Semejante práctica conlleva, según las circunstancias, la malicia propia del suicidio o del homicidio.

66. Ahora bien, el suicidio es siempre moralmente inaceptable, al igual que el homicidio. La tradición de la Iglesia siempre lo ha rechazado como decisión gravemente mala.  Aunque determinados condicionamientos psicológicos, culturales y sociales puedan llevar a realizar un gesto que contradice tan radicalmente la inclinación innata de cada uno a la vida, atenuando o anulando la responsabilidad subjetiva, el suicidio, bajo el punto de vista objetivo, es un acto gravemente inmoral, porque comporta el rechazo del amor a sí mismo y la renuncia a los deberes de justicia y de caridad para con el prójimo, para con las distintas comunidades de las que se forma parte y para la sociedad en general.  En su realidad más profunda, constituye un rechazo de la soberanía absoluta de Dios sobre la vida y sobre la muerte, proclamada así en la oración del antiguo sabio de Israel: « Tú tienes el poder sobre la vida y sobre la muerte, haces bajar a las puertas del Hades y de allí subir » (Sb 16, 13; cf. Tb 13, 2).

Compartir la intención suicida de otro y ayudarle a realizarla mediante el llamado « suicidio asistido » significa hacerse colaborador, y algunas veces autor en primera persona, de una injusticia que nunca tiene justificación, ni siquiera cuando es solicitada. « No es lícito —escribe con sorprendente actualidad san Agustín— matar a otro, aunque éste lo pida y lo quiera y no pueda ya vivir... para librar, con un golpe, el alma de aquellos dolores, que luchaba con las ligaduras del cuerpo y quería desasirse ».85 La eutanasia, aunque no esté motivada por el rechazo egoísta de hacerse cargo de la existencia del que sufre, debe considerarse como una falsa piedad, más aún, como una preocupante « perversión » de la misma. En efecto, la verdadera « compasión » hace solidarios con el dolor de los demás, y no elimina a la persona cuyo sufrimiento no se puede soportar. El gesto de la eutanasia aparece aún más perverso si es realizado por quienes —como los familiares— deberían asistir con paciencia y amor a su allegado, o por cuantos —como los médicos—, por su profesión específica, deberían cuidar al enfermo incluso en las condiciones terminales más penosas.
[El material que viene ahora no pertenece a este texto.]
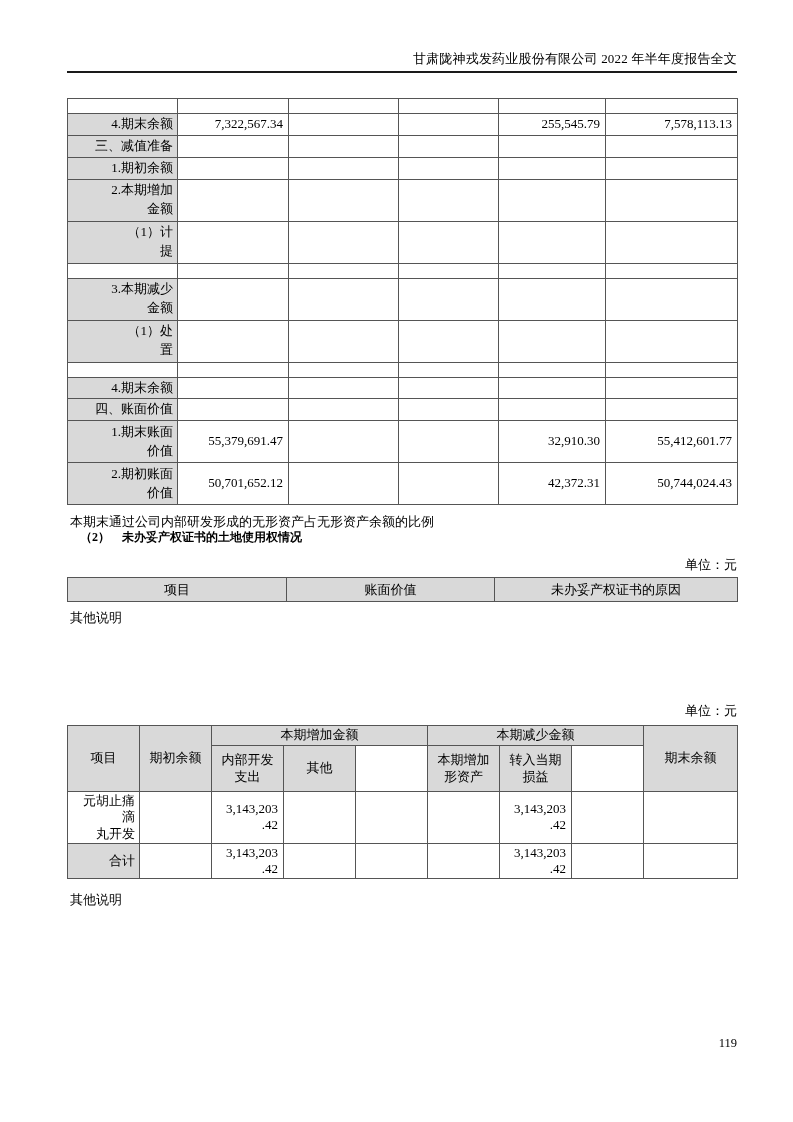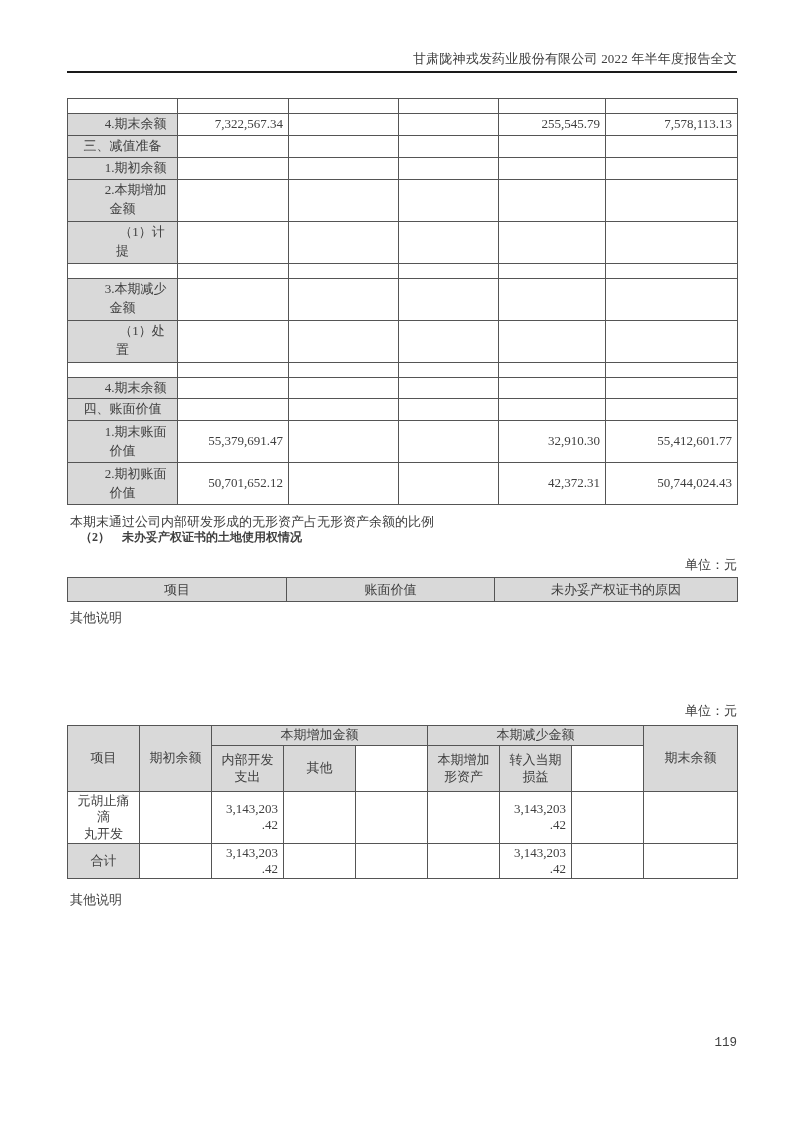--- a/index.html
+++ b/index.html
@@ -8,7 +8,7 @@
     width:793px;height:1122px;
     background:#ffffff;
     font-family:"Liberation Serif","DejaVu Serif",serif;
-    color:#404040;
+    color:#000000;
     overflow:hidden;
   }
   .abs{position:absolute;left:67px;width:670px;}

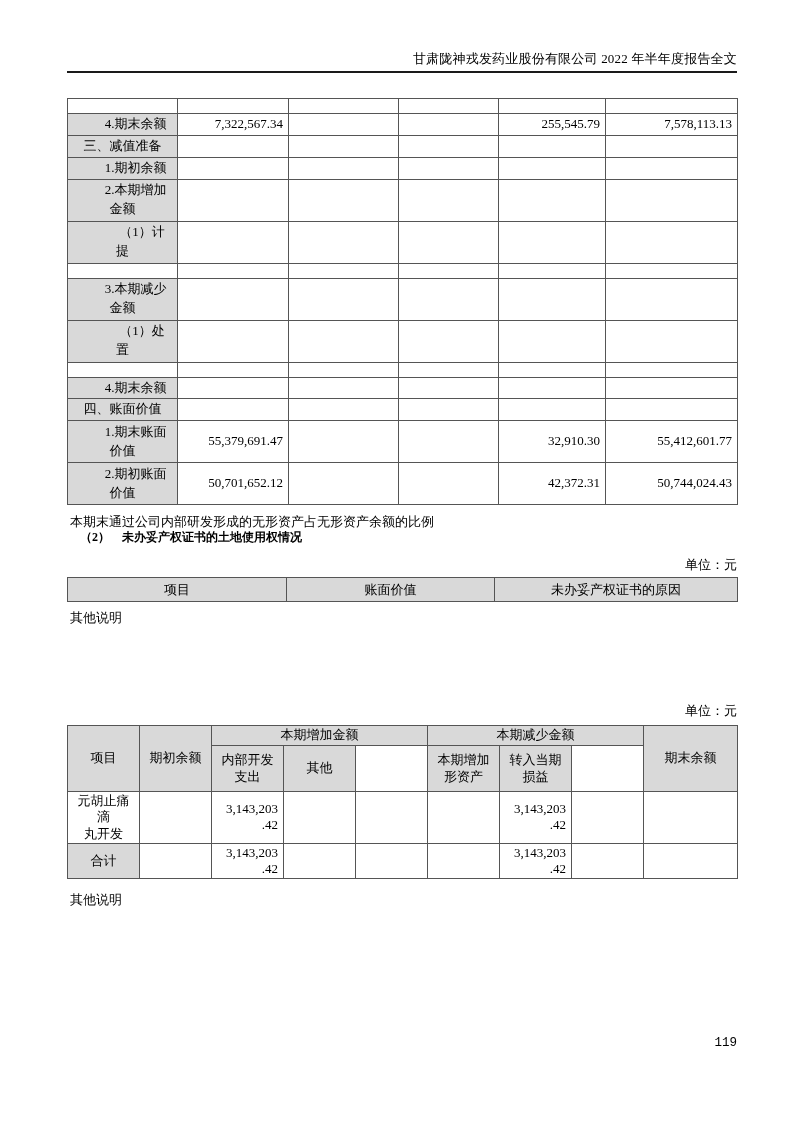--- a/index.html
+++ b/index.html
@@ -35,7 +35,7 @@
   .t3{top:725px;}
   .t3 td{line-height:1.25;}
 
-  .lb{background:#d9d9d9;text-align:center;white-space:pre-line;}
+  .lb{background:#d9d9d9;text-align:right;white-space:pre-line;}
   .wh{background:#ffffff;}
   .hd{background:#d9d9d9;text-align:center;white-space:pre-line;margin-top:16px;}
   .nm{text-align:right;white-space:pre-line;padding-right:5px;}

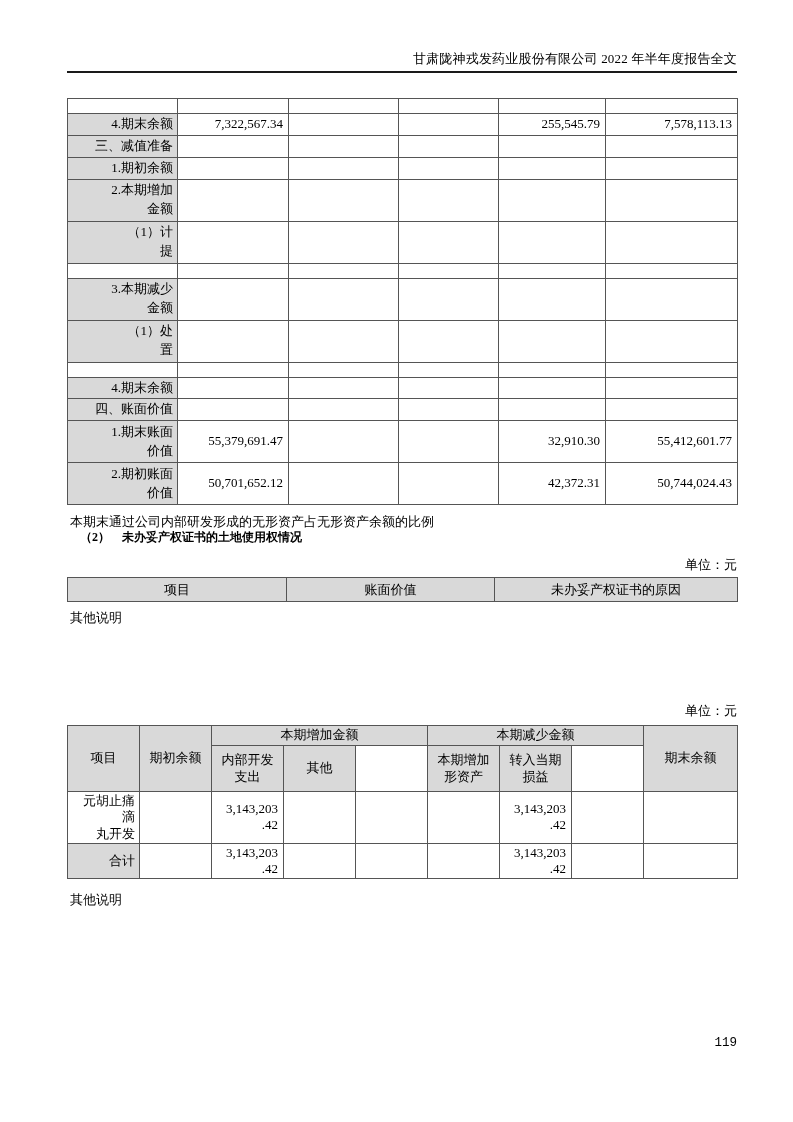--- a/index.html
+++ b/index.html
@@ -24,7 +24,7 @@
   .unit-2{top:702px;}
   .note-other-1{top:609px;}
   .note-other-2{top:891px;}
-  .page-num{top:1036px;text-align:right;padding-right:18px;font-size:12.5px;font-family:Liberation Mono, monospace;}
+  .page-num{top:1036px;text-align:right;padding-right:18px;font-size:12.5px;}
 
   table{border-collapse:collapse;table-layout:fixed;width:670px;}
   td{border:1px solid #555;vertical-align:middle;font-size:13px;

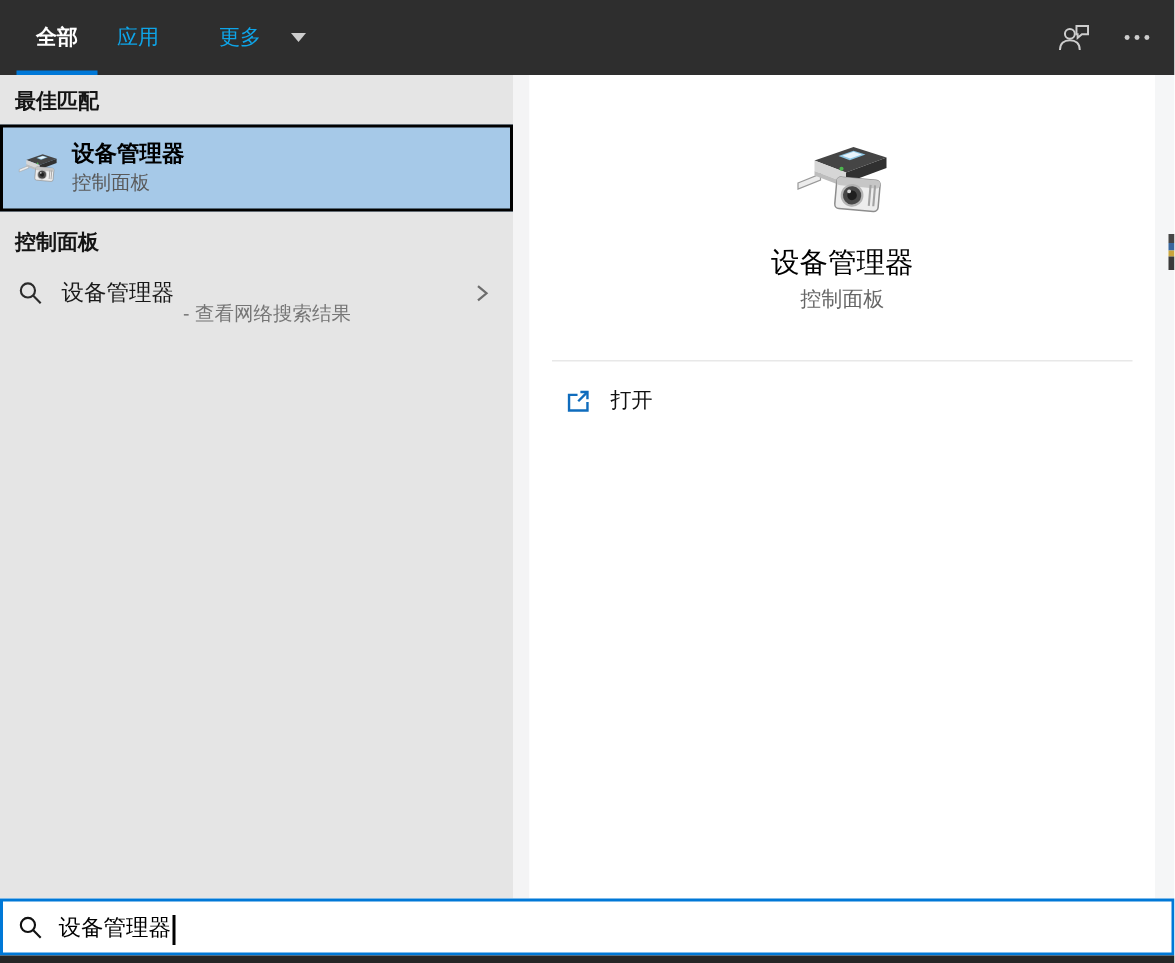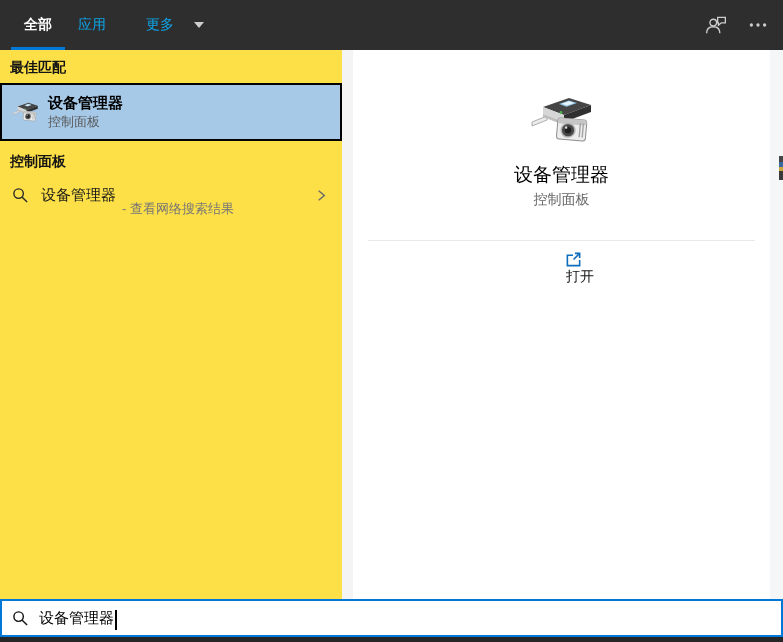--- a/index.html
+++ b/index.html
@@ -34,7 +34,7 @@
   
   .left-panel {
     position:absolute; left:0; top:50px; width:342px; height:549px;
-    background:#fde047;
+    background:#e5e5e5;
   }
   .section-header { position:absolute; left:10px; font-size:14px; font-weight:700; color:#141414; }
   .hdr-best { top:9px; }

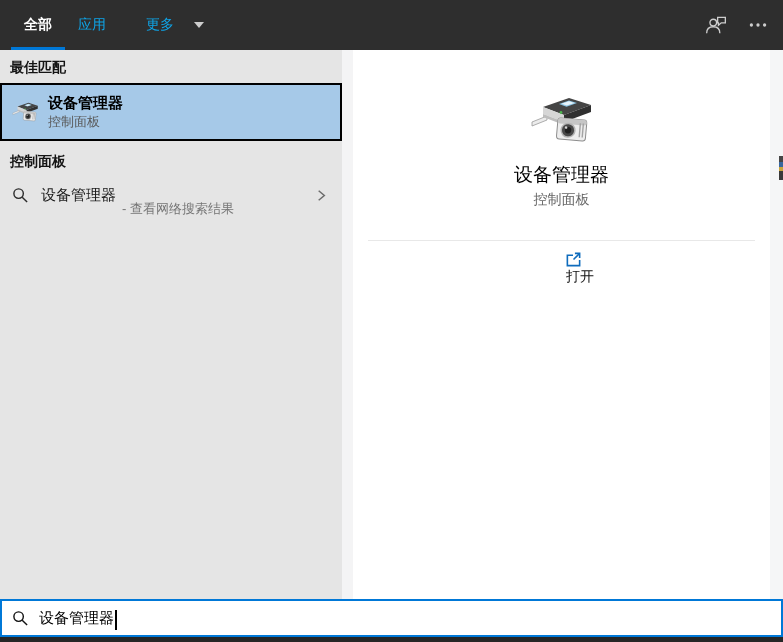--- a/index.html
+++ b/index.html
@@ -82,7 +82,7 @@
   .pv-divider { position:absolute; left:15px; right:15px; top:190px; height:1px; background:#e8e8e8; }
   .open-row {
     position:absolute; left:0; top:201px; width:100%; height:32px;
-    display:flex; align-items:center; padding-left:24px; cursor:pointer;flex-direction:column;
+    display:flex; align-items:center; padding-left:24px; cursor:pointer;
   }
   .open-row .open-ico { width:17px; height:17px; color:#0f6cbd; flex:0 0 auto; }
   .open-label { margin-left:13px; font-size:14px; color:#111; }

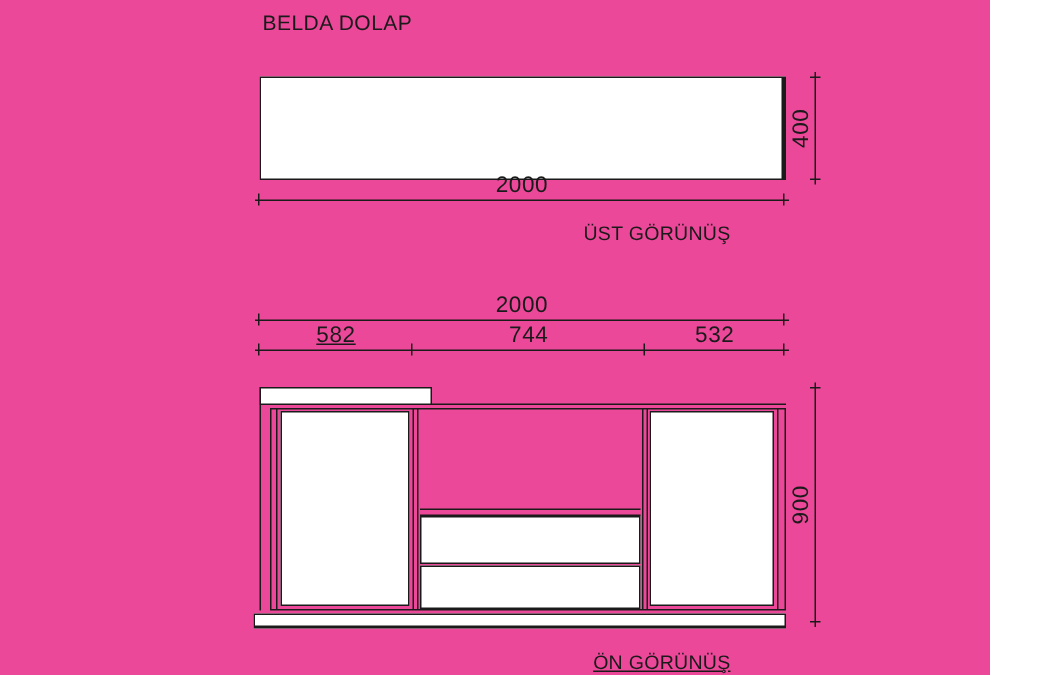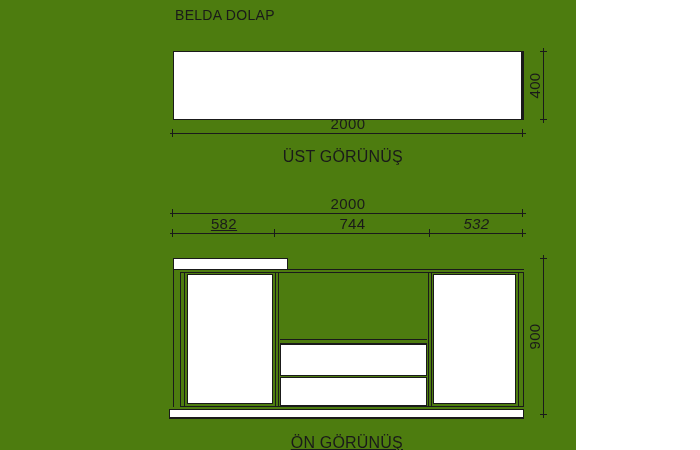--- a/index.html
+++ b/index.html
@@ -4,7 +4,7 @@
 <style>
   html,body{margin:0;padding:0;}
   body{font-family:"Liberation Sans", sans-serif; background:#ffffff;}
-  .canvas{position:relative; width:576px; height:450px; background:#4d7c0f; overflow:hidden;}
+  .canvas{position:relative; width:660px; height:450px; background:#ec4899; overflow:hidden;}
   .t{position:absolute; color:#1a1a1a;}
   .title{font-size:14px; letter-spacing:.3px;}
   .viewlabel{font-size:16px; letter-spacing:.2px;}

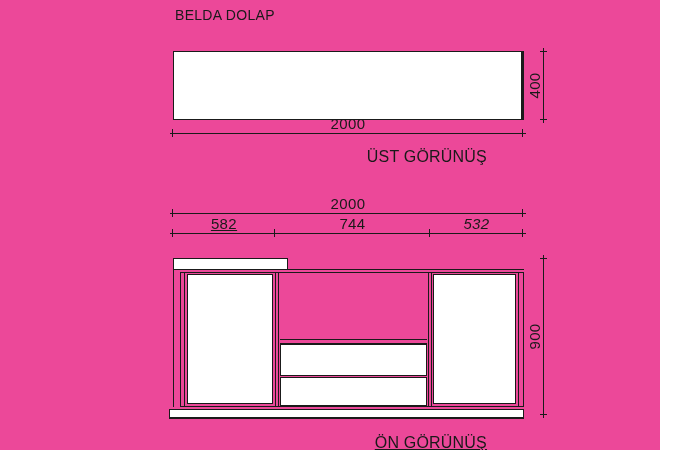--- a/index.html
+++ b/index.html
@@ -7,7 +7,7 @@
   .canvas{position:relative; width:660px; height:450px; background:#ec4899; overflow:hidden;}
   .t{position:absolute; color:#1a1a1a;}
   .title{font-size:14px; letter-spacing:.3px;}
-  .viewlabel{font-size:16px; letter-spacing:.2px;}
+  .viewlabel{font-size:13px; letter-spacing:.2px;}
   .dimtext{font-size:15px; letter-spacing:.4px; text-align:center; line-height:16px;}
   .vtext{font-size:15px; letter-spacing:.4px; white-space:nowrap; transform:rotate(-90deg); transform-origin:center center;}
   .hline{position:absolute; height:1px; background:#1a1a1a;}

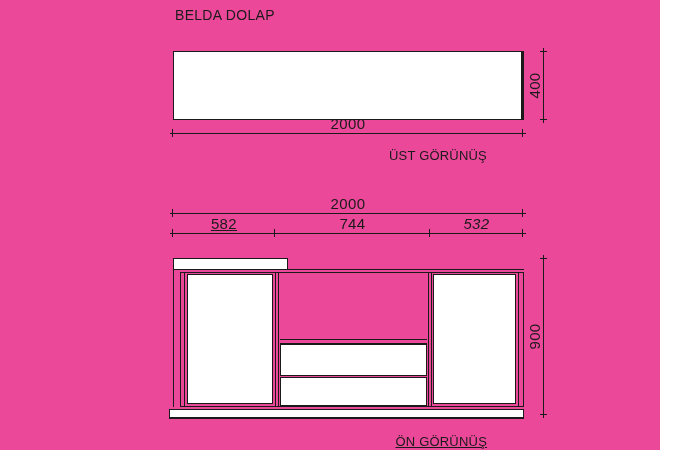--- a/index.html
+++ b/index.html
@@ -56,7 +56,7 @@
     <div class="tickv" style="left:522px; top:229px;"></div>
     <div class="t dimtext" style="left:173px; top:216px; width:102px;text-decoration:underline;">582</div>
     <div class="t dimtext" style="left:275px; top:216px; width:155px;">744</div>
-    <div class="t dimtext" style="left:430px; top:216px; width:93px;font-style:italic;">532</div>
+    <div class="t dimtext" style="left:430px; top:216px; width:93px;">532</div>
   </div>
 
   <div>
La opción de la eutanasia es más grave cuando se configura como un homicidio que otros practican en una persona que no la pidió de ningún modo y que nunca dio su consentimiento. Se llega además al colmo del arbitrio y de la injusticia cuando algunos, médicos o legisladores, se arrogan el poder de decidir sobre quién debe vivir o morir. Así, se presenta de nuevo la tentación del Edén: ser como Dios « conocedores del bien y del mal » (Gn 3, 5). Sin embargo, sólo Dios tiene el poder sobre el morir y el vivir: « Yo doy la muerte y doy la vida » (Dt 32, 39; cf. 2 R 5, 7; 1 S 2, 6). El ejerce su poder siempre y sólo según su designio de sabiduría y de amor. Cuando el hombre usurpa este poder, dominado por una lógica de necedad y de egoísmo, lo usa fatalmente para la injusticia y la muerte. De este modo, la vida del más débil queda en manos del más fuerte; se pierde el sentido de la justicia en la sociedad y se mina en su misma raíz la confianza recíproca, fundamento de toda relación auténtica entre las personas.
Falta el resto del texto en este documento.